===== Records for processing =====

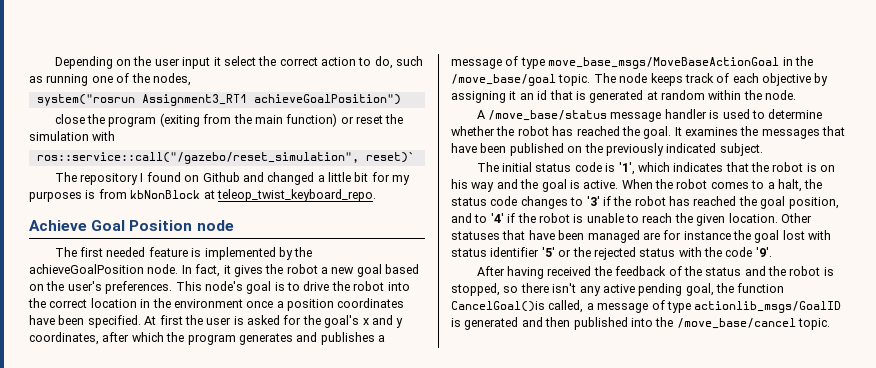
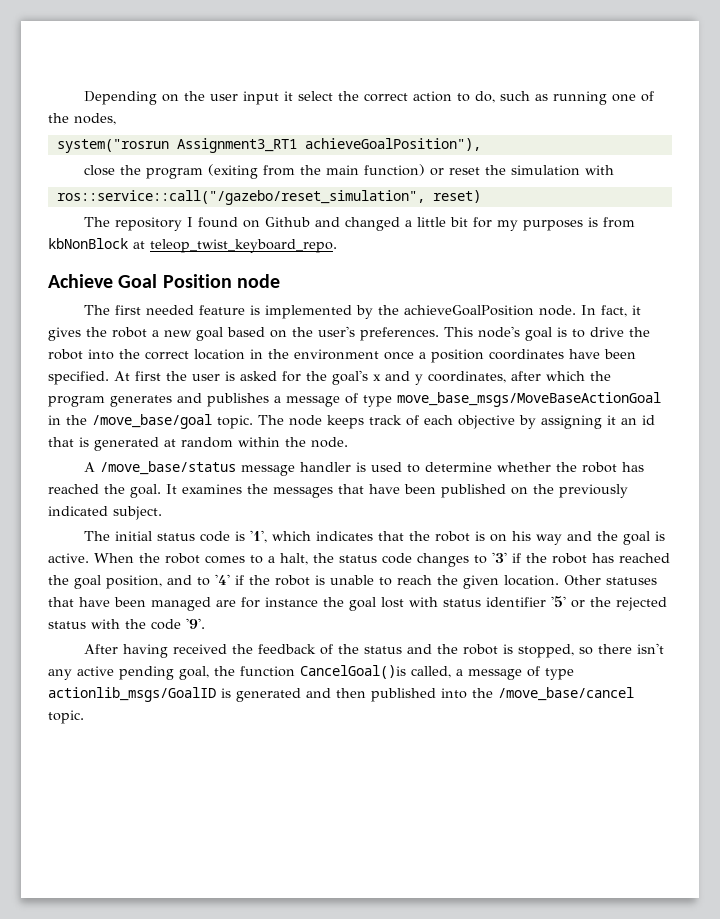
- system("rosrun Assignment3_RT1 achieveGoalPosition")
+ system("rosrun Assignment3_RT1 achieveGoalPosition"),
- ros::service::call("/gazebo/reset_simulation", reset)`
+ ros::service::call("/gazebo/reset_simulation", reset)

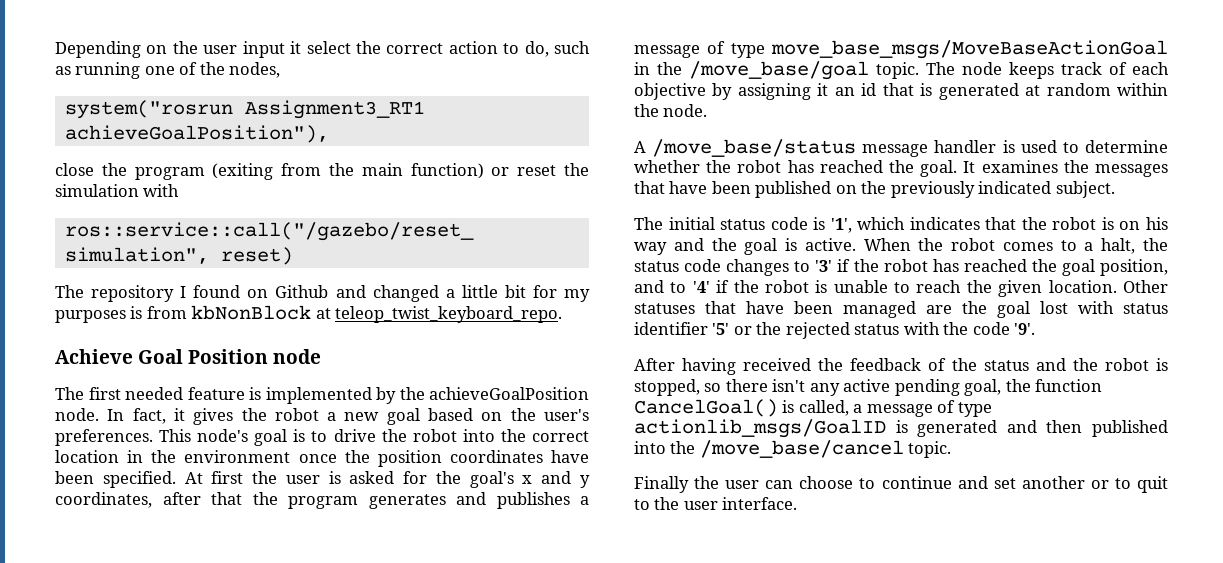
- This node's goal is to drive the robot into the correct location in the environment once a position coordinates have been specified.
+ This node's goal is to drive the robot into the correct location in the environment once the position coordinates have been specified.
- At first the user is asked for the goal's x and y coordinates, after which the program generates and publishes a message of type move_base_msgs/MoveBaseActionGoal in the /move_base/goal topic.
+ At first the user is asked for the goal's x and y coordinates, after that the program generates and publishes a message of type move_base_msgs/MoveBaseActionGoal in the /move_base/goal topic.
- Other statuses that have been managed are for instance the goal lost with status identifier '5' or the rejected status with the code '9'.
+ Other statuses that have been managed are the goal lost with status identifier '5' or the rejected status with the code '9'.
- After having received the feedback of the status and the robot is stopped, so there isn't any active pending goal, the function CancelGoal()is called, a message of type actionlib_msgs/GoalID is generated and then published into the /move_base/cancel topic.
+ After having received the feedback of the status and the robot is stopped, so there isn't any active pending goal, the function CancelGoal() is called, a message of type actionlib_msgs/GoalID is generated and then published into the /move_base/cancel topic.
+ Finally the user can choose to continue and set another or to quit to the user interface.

=====
===== Records for processing =====

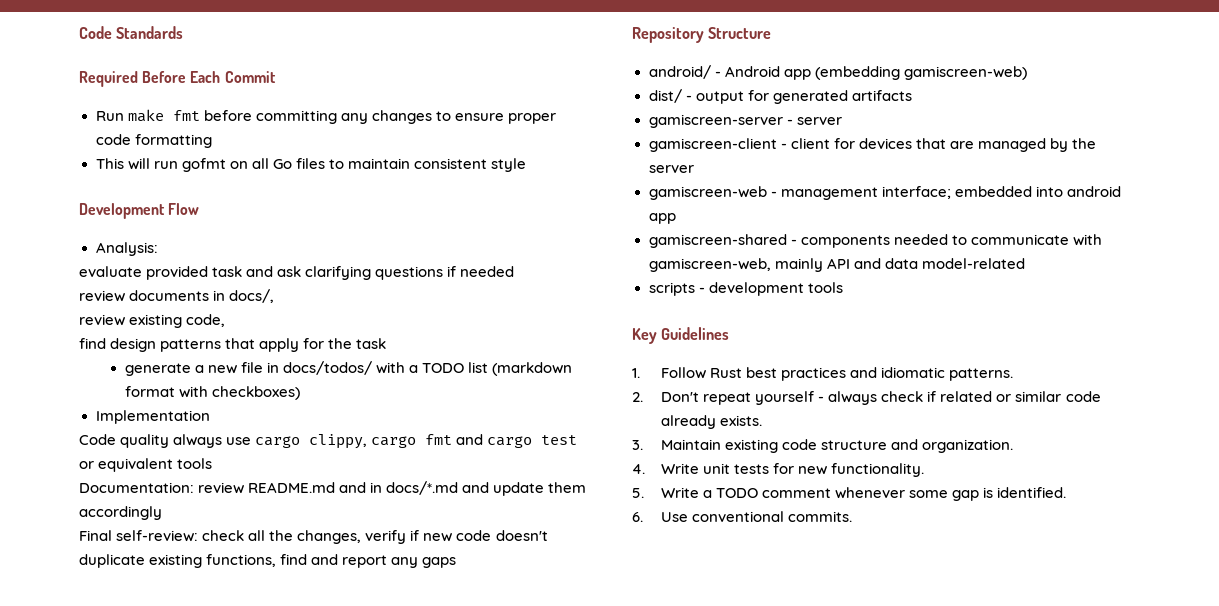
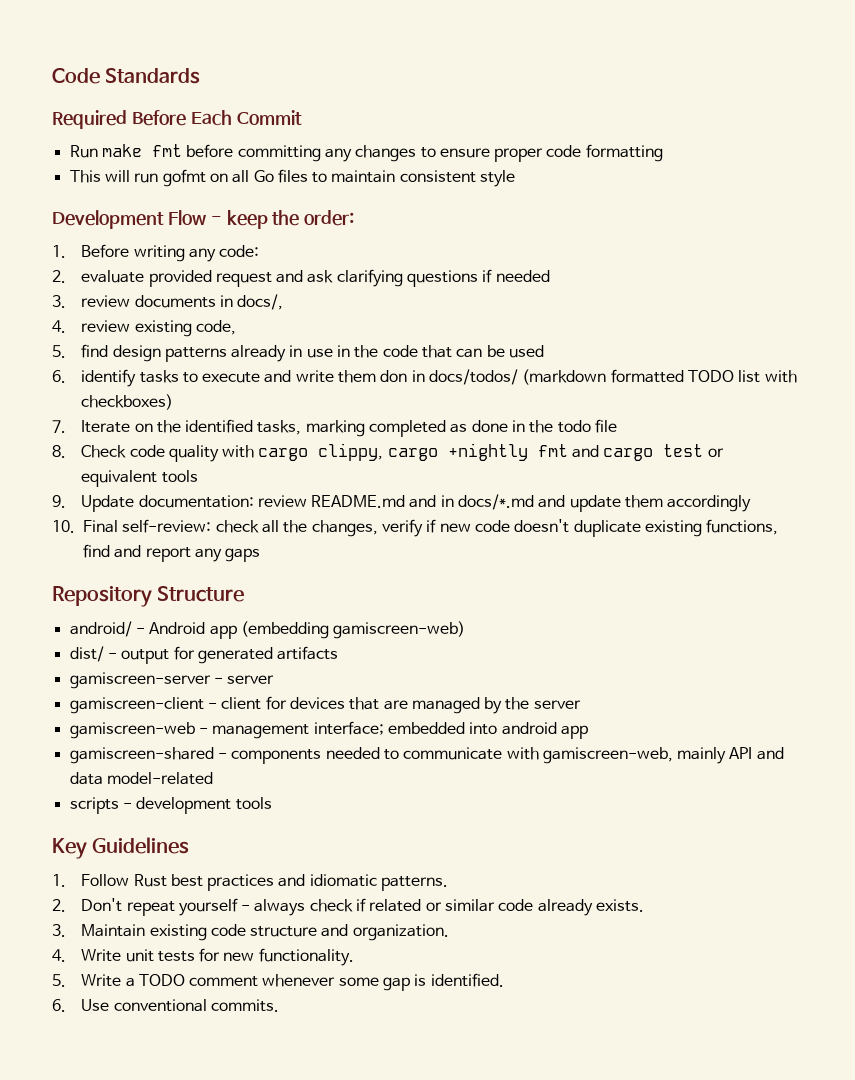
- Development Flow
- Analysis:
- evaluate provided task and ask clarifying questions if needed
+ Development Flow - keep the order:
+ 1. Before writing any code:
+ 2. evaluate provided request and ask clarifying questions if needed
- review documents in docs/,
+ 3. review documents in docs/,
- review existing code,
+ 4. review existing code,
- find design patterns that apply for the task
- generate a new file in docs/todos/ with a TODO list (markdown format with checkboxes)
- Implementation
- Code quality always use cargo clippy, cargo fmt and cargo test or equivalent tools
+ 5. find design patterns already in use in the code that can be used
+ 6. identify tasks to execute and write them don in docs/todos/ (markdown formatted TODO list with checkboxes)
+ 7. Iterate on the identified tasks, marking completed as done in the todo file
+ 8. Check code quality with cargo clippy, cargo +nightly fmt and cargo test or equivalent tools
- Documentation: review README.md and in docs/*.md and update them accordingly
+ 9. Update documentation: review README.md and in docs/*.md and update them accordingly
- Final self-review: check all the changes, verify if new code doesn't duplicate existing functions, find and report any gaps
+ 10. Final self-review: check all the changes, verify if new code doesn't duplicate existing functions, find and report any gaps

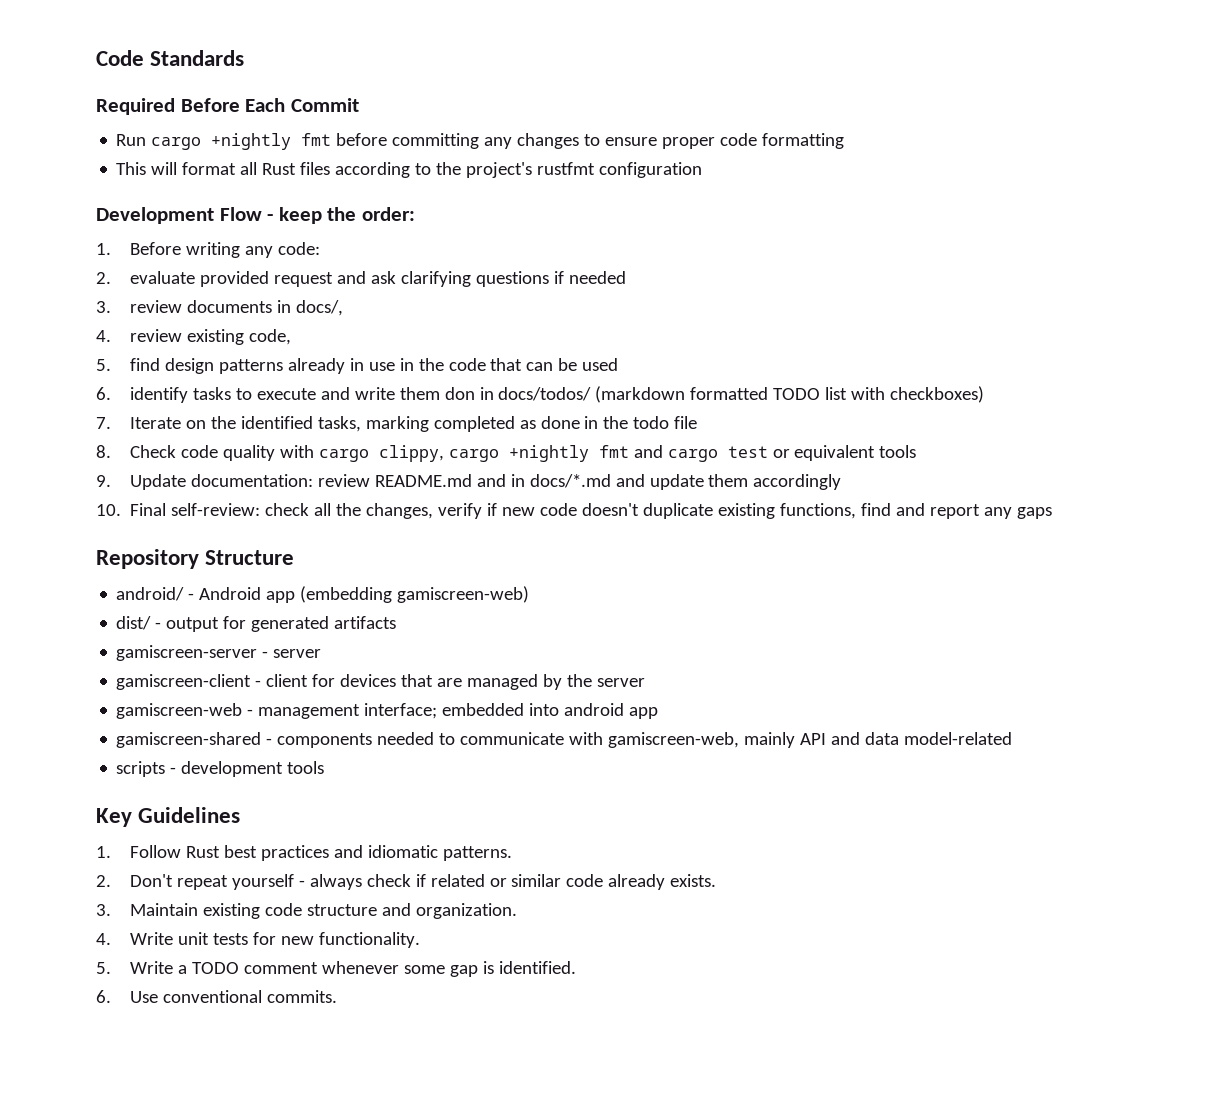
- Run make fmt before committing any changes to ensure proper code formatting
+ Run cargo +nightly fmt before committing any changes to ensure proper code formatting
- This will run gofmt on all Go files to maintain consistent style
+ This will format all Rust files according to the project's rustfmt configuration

=====
===== Records for processing =====

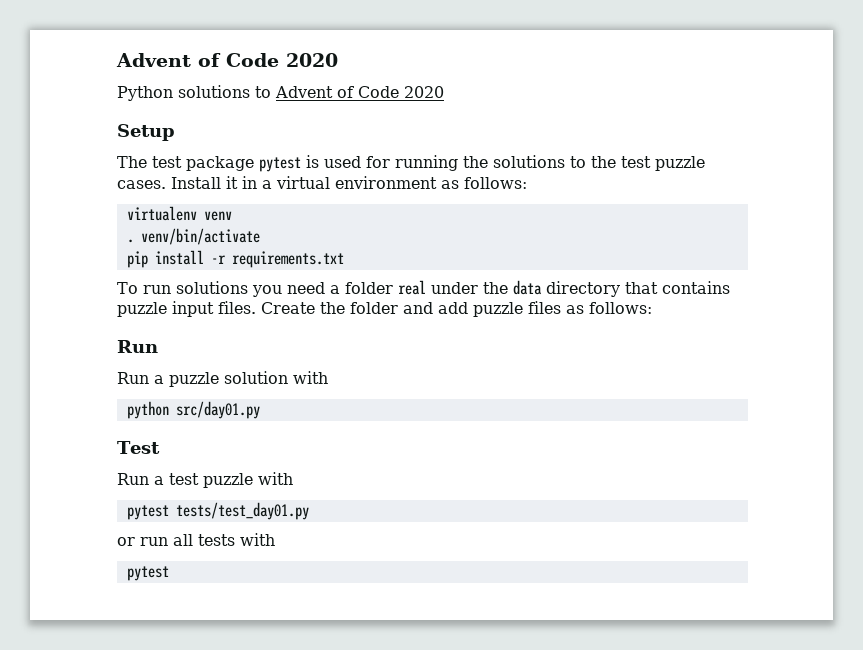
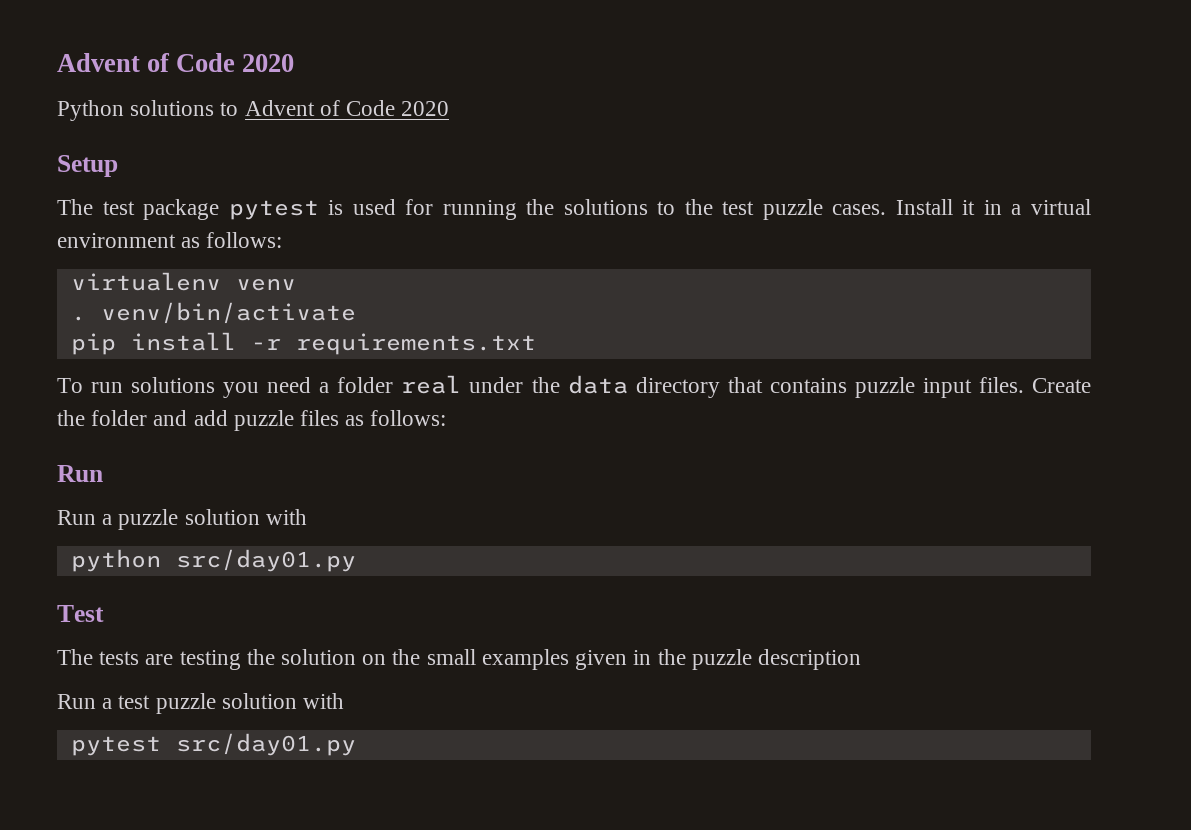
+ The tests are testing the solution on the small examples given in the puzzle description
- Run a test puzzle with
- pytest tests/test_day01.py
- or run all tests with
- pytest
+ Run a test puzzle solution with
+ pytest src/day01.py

=====

Task directions: From the data above, output exactly the lines between the one containing "- Run make fmt" and the one containing "project's rustfmt configuration", counting both of them.

Answer box:
- Run make fmt before committing any changes to ensure proper code formatting
+ Run cargo +nightly fmt before committing any changes to ensure proper code formatting
- This will run gofmt on all Go files to maintain consistent style
+ This will format all Rust files according to the project's rustfmt configuration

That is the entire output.